Flaming Lips, live at Green Man. Taken by "CZMJ", licensed under Creative Commons.

I’ve just returned from Green Man Festival. I loved it. I’ve had the opportunity to go several times in the past, but somehow fate has always conspired to stop me. And once I wimped out simply because the weather looked as bad as it was shaping up to be this weekend.

As it happened, I found myself driving off-site on Sunday afternoon with a heavy heart and slight case of sunburn. I tuned into Green Man radio as I drove away and wished I could have stayed another night. The signal from the site held on bravely until the outskirts of Abergavenny when it disappeared into a haze of white noise. I genuinely felt quite sad.

Pete Lawrence, founder of The Big Chill and credited by many as the daddy of the modern “boutique” festival, recently wrote about how festivals are losing their heart and soul. Not Green Man. I was instantly bewitched by its mountainous backdrop, eclectic music policy, and friendly crowd. It felt very much like the early events that Pete used to organise, but on a grander scale. I was told that the capacity was between 10 and 15,000 people. Despite it being clear that there were a lot of people there, it “felt” a lot more intimate.
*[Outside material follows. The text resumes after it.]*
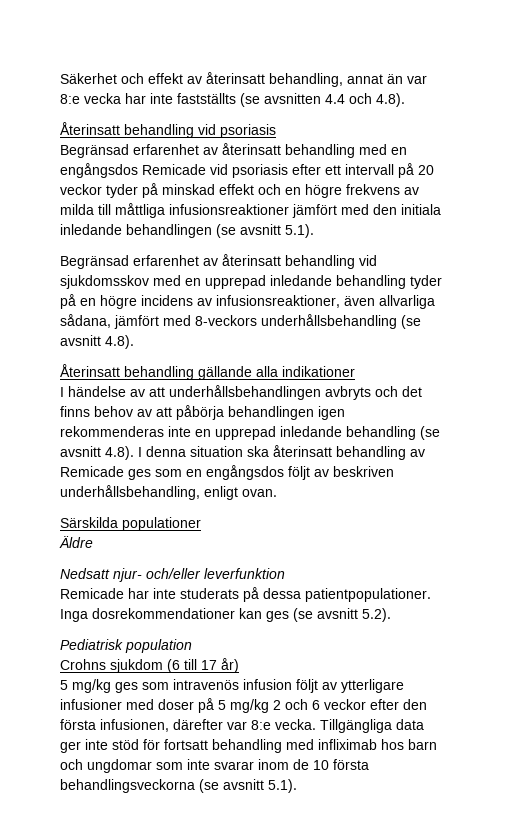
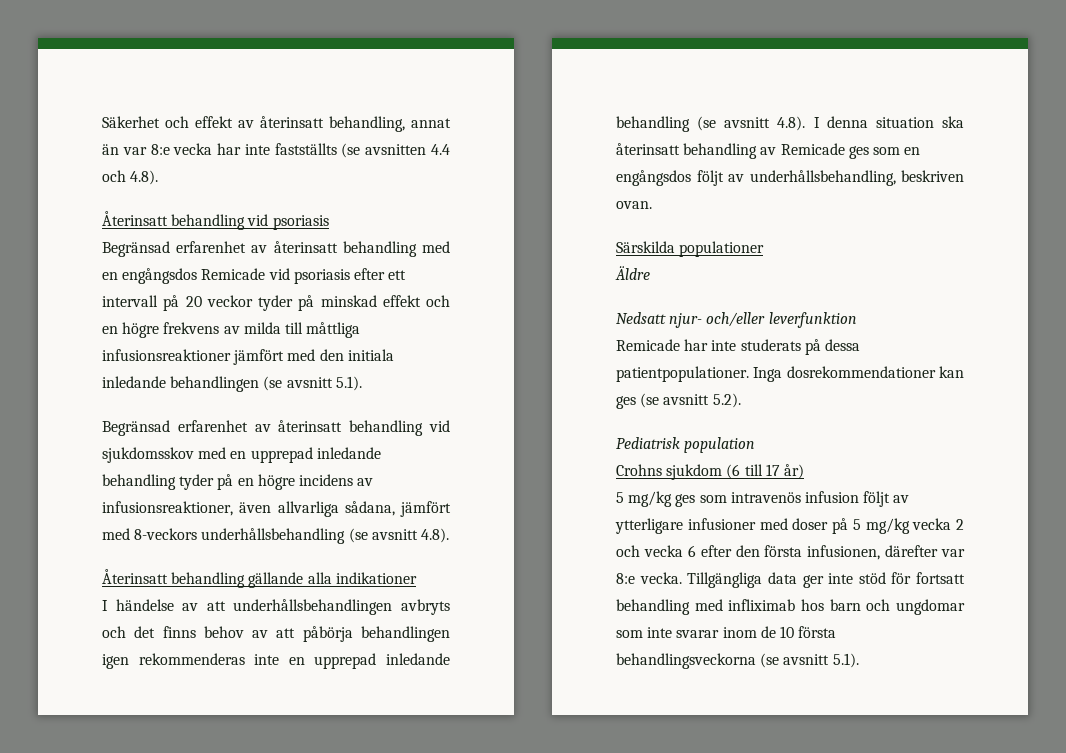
- I händelse av att underhållsbehandlingen avbryts och det finns behov av att påbörja behandlingen igen rekommenderas inte en upprepad inledande behandling (se avsnitt 4.8). I denna situation ska återinsatt behandling av Remicade ges som en engångsdos följt av beskriven underhållsbehandling, enligt ovan.
+ I händelse av att underhållsbehandlingen avbryts och det finns behov av att påbörja behandlingen igen rekommenderas inte en upprepad inledande behandling (se avsnitt 4.8). I denna situation ska återinsatt behandling av Remicade ges som en engångsdos följt av underhållsbehandling, beskriven ovan.
- 5 mg/kg ges som intravenös infusion följt av ytterligare infusioner med doser på 5 mg/kg 2 och 6 veckor efter den första infusionen, därefter var 8:e vecka.
+ 5 mg/kg ges som intravenös infusion följt av ytterligare infusioner med doser på 5 mg/kg vecka 2 och vecka 6 efter den första infusionen, därefter var 8:e vecka.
Highlights included John Grant (I’m a new fan – what a voice), F**k Buttons (brilliant), Race Horses (is it me, or are they all about 12 years old!?) and Flaming Lips (now that’s how you do a live show!). But mainly it was just fantastic just ambling around the beautiful site, bumping into the many friends who’d come up from Cardiff and the rest of the UK.

It got me excited about festivals again, and how they could bolster your faith in the human spirit. And on that note, I’m even more excited about Festinho this weekend, and my company’s involvement in it! A little less mud than there was at Green Man, and I’ll be happy….

Oh, and I gave a short talk in the Einstein Gardens while I was there. I promised a few people I’d upload the presentation so they could check out some of the links in it. I’ll add the script/notes when I get a spare minute. Without them many of the slides will make no sense…!

Also, last week I received an intriguing package (including a stick of rock) from Sam Pointon. He’s seven years old and, as he explains in this BBC News article, the Director Of Fun at the National Railway Museum. They start them early these days. Behind the “stunt” was London agency Nonsense who were also behind the 24 Hour Startup I wrote about a while back. Clearly they were hoping that I would write about it, thus gaining them some small coverage in the “Twitter/blogosphere”, and in that respect it’s worked. I think it could be an example of marketing agencies returning to using real-life “things” for promotions. I know first hand that a million views on Youtube, for example, doesn’t necessarily equate to any actual income. It’s useful to be able to go to the press and say “hey, we’ve had a bazillion tweets and 14 trazillion myspace plays, but that still doesn’t mean anyone’s going to buy your record.

So I predict we’ll see a move away from purely digital marketing activities (I’m sure it’s already happening anyway!). I’m sure someone will find the perfect mix of the physical and the digital.